(Structured diff data)
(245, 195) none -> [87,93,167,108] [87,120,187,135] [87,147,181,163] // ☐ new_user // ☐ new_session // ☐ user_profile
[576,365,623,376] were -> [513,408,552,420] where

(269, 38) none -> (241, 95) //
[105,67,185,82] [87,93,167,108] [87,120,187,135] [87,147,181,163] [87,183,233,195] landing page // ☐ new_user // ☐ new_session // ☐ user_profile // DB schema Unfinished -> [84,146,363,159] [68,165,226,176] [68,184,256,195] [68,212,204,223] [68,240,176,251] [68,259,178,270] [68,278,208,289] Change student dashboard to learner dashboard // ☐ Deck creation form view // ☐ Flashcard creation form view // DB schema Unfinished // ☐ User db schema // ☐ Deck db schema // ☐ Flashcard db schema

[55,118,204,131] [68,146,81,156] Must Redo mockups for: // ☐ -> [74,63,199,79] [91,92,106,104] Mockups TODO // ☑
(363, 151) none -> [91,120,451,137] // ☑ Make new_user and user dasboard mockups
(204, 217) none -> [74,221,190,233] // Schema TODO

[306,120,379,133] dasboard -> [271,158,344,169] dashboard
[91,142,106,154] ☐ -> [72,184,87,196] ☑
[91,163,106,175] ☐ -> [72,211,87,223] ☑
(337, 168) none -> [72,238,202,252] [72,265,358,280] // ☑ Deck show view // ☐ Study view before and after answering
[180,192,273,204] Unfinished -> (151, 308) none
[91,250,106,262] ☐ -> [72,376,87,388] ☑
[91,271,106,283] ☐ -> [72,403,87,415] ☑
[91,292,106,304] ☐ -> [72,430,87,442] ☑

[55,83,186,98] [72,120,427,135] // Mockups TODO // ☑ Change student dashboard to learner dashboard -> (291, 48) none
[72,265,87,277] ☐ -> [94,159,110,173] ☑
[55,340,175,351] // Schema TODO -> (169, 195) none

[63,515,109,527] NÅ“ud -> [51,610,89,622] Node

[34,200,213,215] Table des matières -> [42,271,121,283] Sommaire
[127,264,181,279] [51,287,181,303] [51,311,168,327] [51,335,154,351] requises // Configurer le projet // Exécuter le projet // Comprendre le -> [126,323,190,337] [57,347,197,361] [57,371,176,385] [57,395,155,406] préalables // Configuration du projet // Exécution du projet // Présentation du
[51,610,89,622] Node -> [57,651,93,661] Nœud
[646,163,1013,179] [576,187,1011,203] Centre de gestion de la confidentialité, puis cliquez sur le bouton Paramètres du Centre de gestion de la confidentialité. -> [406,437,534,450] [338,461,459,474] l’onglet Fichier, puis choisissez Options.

**Task instructions**
Reproduce the data, keeping every line exactly the same.

**Answer space**
(245, 195) none -> [87,93,167,108] [87,120,187,135] [87,147,181,163] // ☐ new_user // ☐ new_session // ☐ user_profile
[576,365,623,376] were -> [513,408,552,420] where

(269, 38) none -> (241, 95) //
[105,67,185,82] [87,93,167,108] [87,120,187,135] [87,147,181,163] [87,183,233,195] landing page // ☐ new_user // ☐ new_session // ☐ user_profile // DB schema Unfinished -> [84,146,363,159] [68,165,226,176] [68,184,256,195] [68,212,204,223] [68,240,176,251] [68,259,178,270] [68,278,208,289] Change student dashboard to learner dashboard // ☐ Deck creation form view // ☐ Flashcard creation form view // DB schema Unfinished // ☐ User db schema // ☐ Deck db schema // ☐ Flashcard db schema

[55,118,204,131] [68,146,81,156] Must Redo mockups for: // ☐ -> [74,63,199,79] [91,92,106,104] Mockups TODO // ☑
(363, 151) none -> [91,120,451,137] // ☑ Make new_user and user dasboard mockups
(204, 217) none -> [74,221,190,233] // Schema TODO

[306,120,379,133] dasboard -> [271,158,344,169] dashboard
[91,142,106,154] ☐ -> [72,184,87,196] ☑
[91,163,106,175] ☐ -> [72,211,87,223] ☑
(337, 168) none -> [72,238,202,252] [72,265,358,280] // ☑ Deck show view // ☐ Study view before and after answering
[180,192,273,204] Unfinished -> (151, 308) none
[91,250,106,262] ☐ -> [72,376,87,388] ☑
[91,271,106,283] ☐ -> [72,403,87,415] ☑
[91,292,106,304] ☐ -> [72,430,87,442] ☑

[55,83,186,98] [72,120,427,135] // Mockups TODO // ☑ Change student dashboard to learner dashboard -> (291, 48) none
[72,265,87,277] ☐ -> [94,159,110,173] ☑
[55,340,175,351] // Schema TODO -> (169, 195) none

[63,515,109,527] NÅ“ud -> [51,610,89,622] Node

[34,200,213,215] Table des matières -> [42,271,121,283] Sommaire
[127,264,181,279] [51,287,181,303] [51,311,168,327] [51,335,154,351] requises // Configurer le projet // Exécuter le projet // Comprendre le -> [126,323,190,337] [57,347,197,361] [57,371,176,385] [57,395,155,406] préalables // Configuration du projet // Exécution du projet // Présentation du
[51,610,89,622] Node -> [57,651,93,661] Nœud
[646,163,1013,179] [576,187,1011,203] Centre de gestion de la confidentialité, puis cliquez sur le bouton Paramètres du Centre de gestion de la confidentialité. -> [406,437,534,450] [338,461,459,474] l’onglet Fichier, puis choisissez Options.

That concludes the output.